Dans son édition du 11 septembre 2017,
Le Parisien écrivait que la compagnie entendait limiter les bénéficiaires au noyau familial, c'est-à-dire le cheminot (actif ou retraité), son conjoint et ses enfants. Actuellement, les ascendants (parents, grand-parents) et les beaux-parents y ont droit.

Cette "hypothèse" avait été présentée en juillet aux organisations syndicales, selon un document de la direction consulté par l'AFP. En contrepartie, la SNCF proposait d'étendre ces facilités aux enfants des concubins.

Une digitalisation qui cache une fiscalisation ?

Si ce volet est abandonné, la SNCF précise dans son communiqué que "la question de la digitalisation et de la dématérialisation des pièces nécessaires" est elle "inscrite à l'ordre du jour des discussions avec les organisations syndicales".

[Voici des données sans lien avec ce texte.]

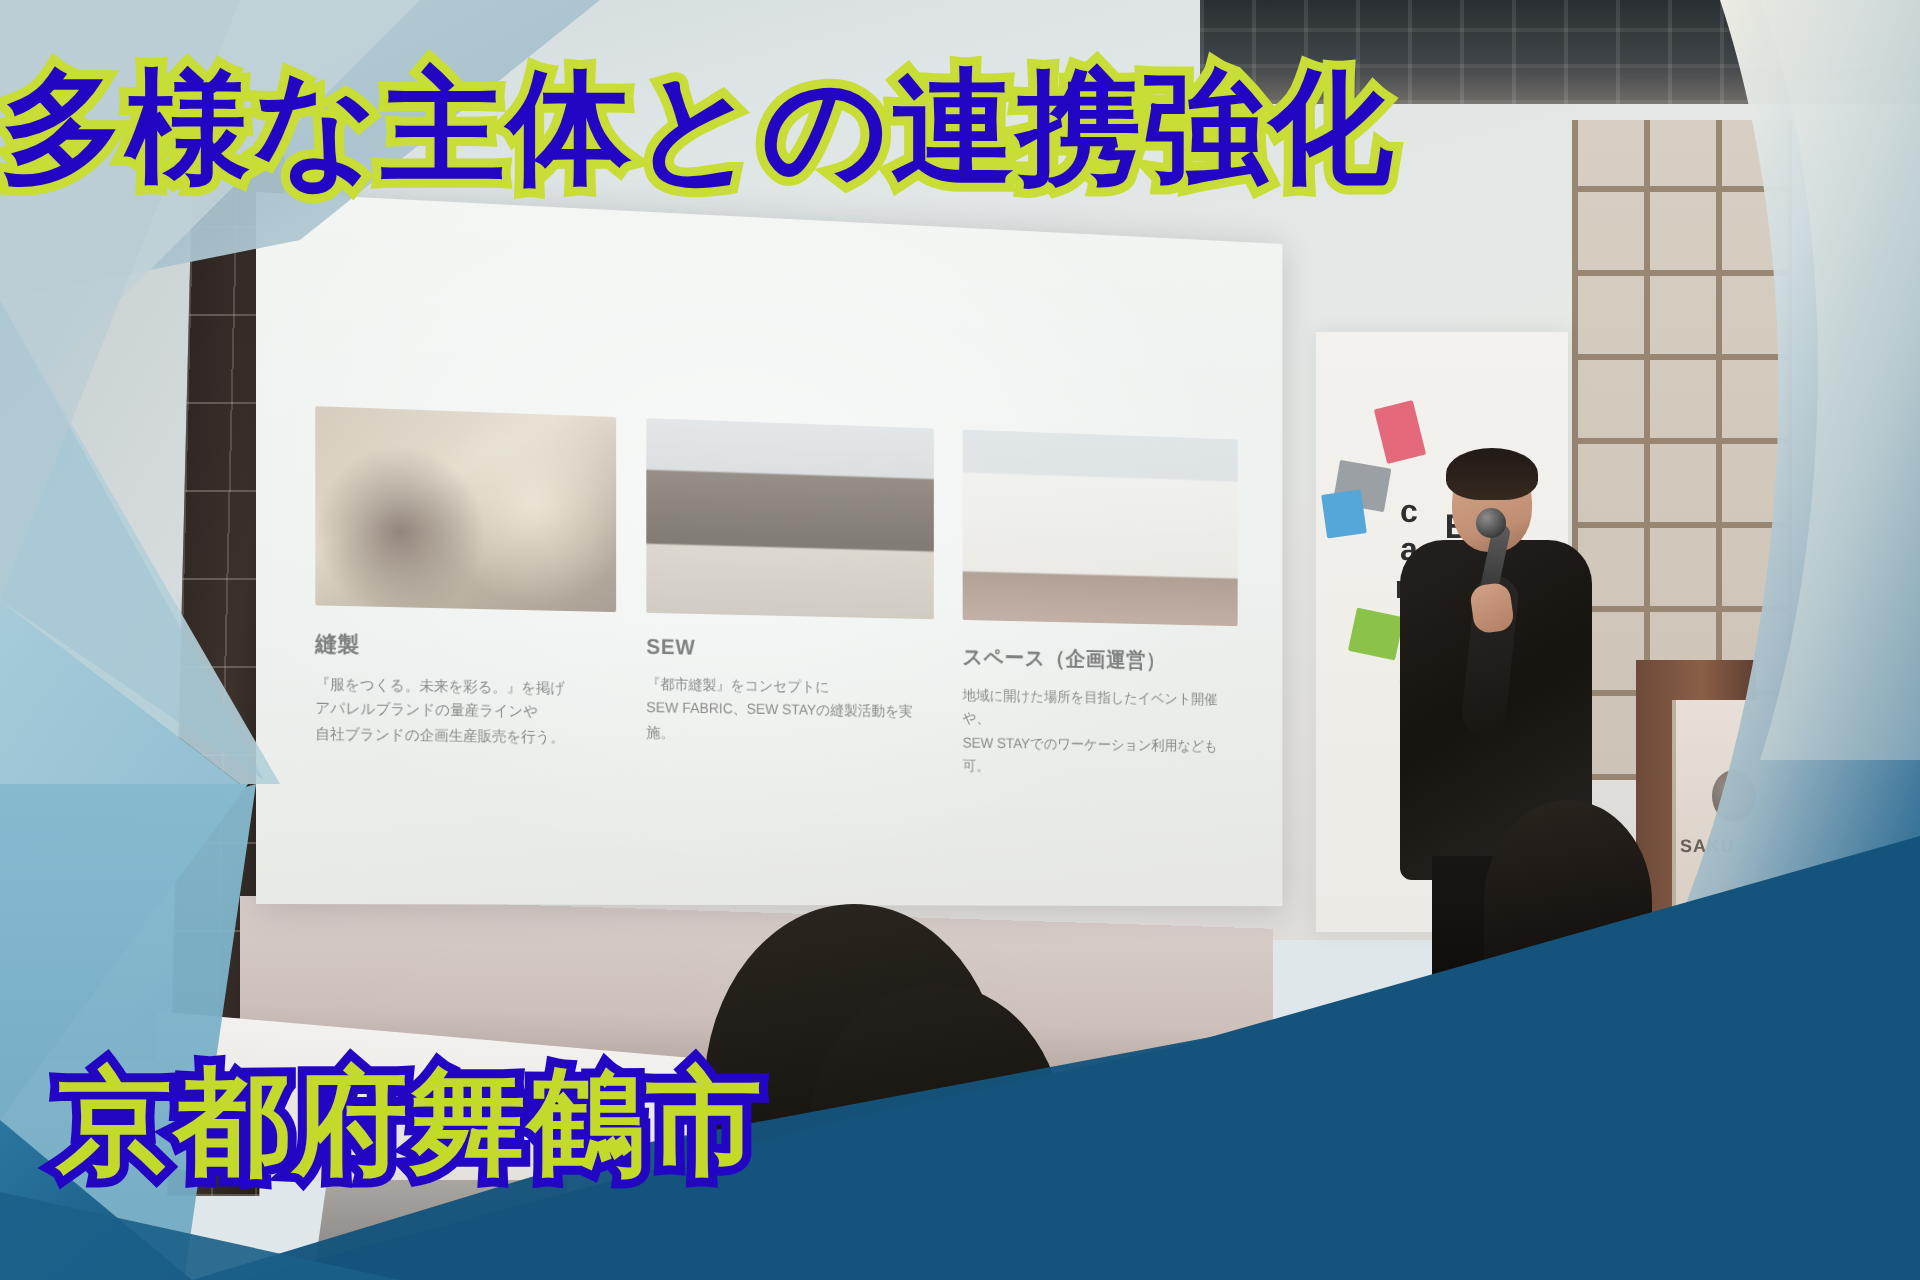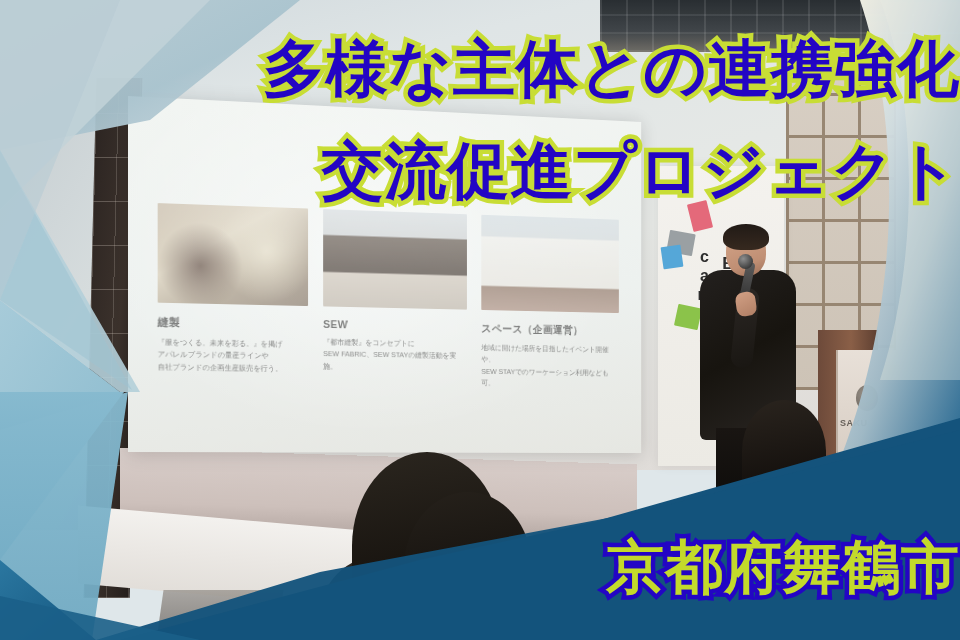"多様な主体との連携強化" .headline { font-family: none -> Liberation Mono, monospace; text-align: right -> left }
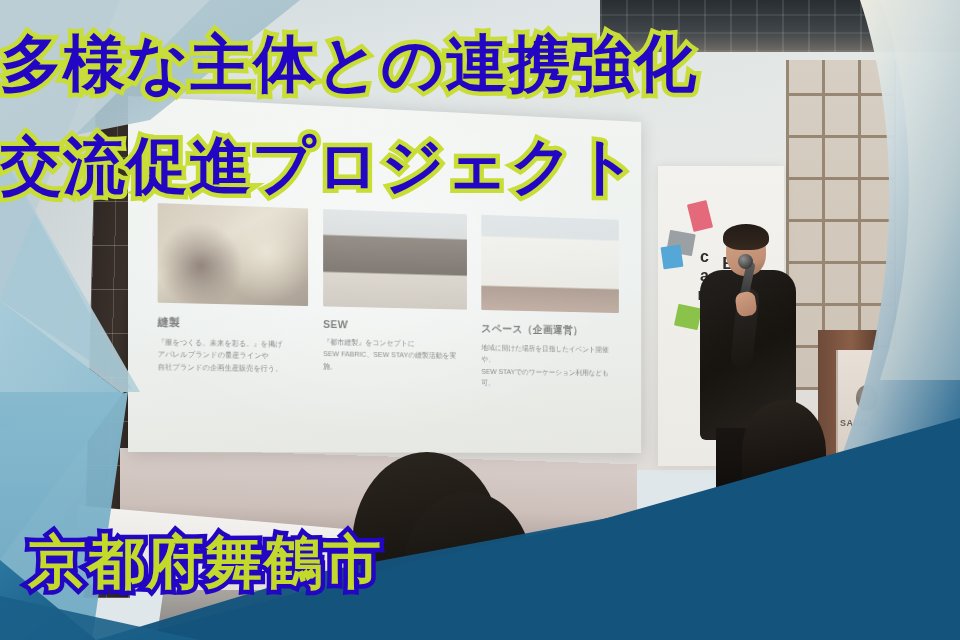"交流促進プロジェクト" div.headline { html: <div>交流促進プロジェクト</div> -> none }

Or, la digitalisation des billets à tarifs préférentiels permettra de tracer les utilisations individuelles de cet avantage en nature, et "derrière" se profile la question de leur "fiscalisation", a commenté auprès de l'AFP Erik Meyer (Sud-rail).

La question de la "fiscalisation" de cet avantage, dans le viseur des Urssaf depuis plusieurs années, fait partie des sujets mis sur la table en juillet, selon le document interne.

Selon le porte-parole de Sud-rail, la SNCF "veut transférer sur les salariés le coût des 20 millions de cotisations par an qu'elle verse aux Urssaf pour cet avantage en nature" via "un net imposable incrémenté".

Tous les agents SNCF, au statut et contractuels, actifs ou retraités, ont droit aux "facilités de circulation", ainsi que leurs proches. Plus de 1,1 million de bénéficiaires étaient recensés fin 2011, dont environ 15% de cheminots en activité, avait relevé en 2014 la Cour des Comptes en épinglant cet avantage. Dans la foulée, le président de la SNCF avait indiqué souhaiter remettre à plat le système, avant d'abandonner le projet.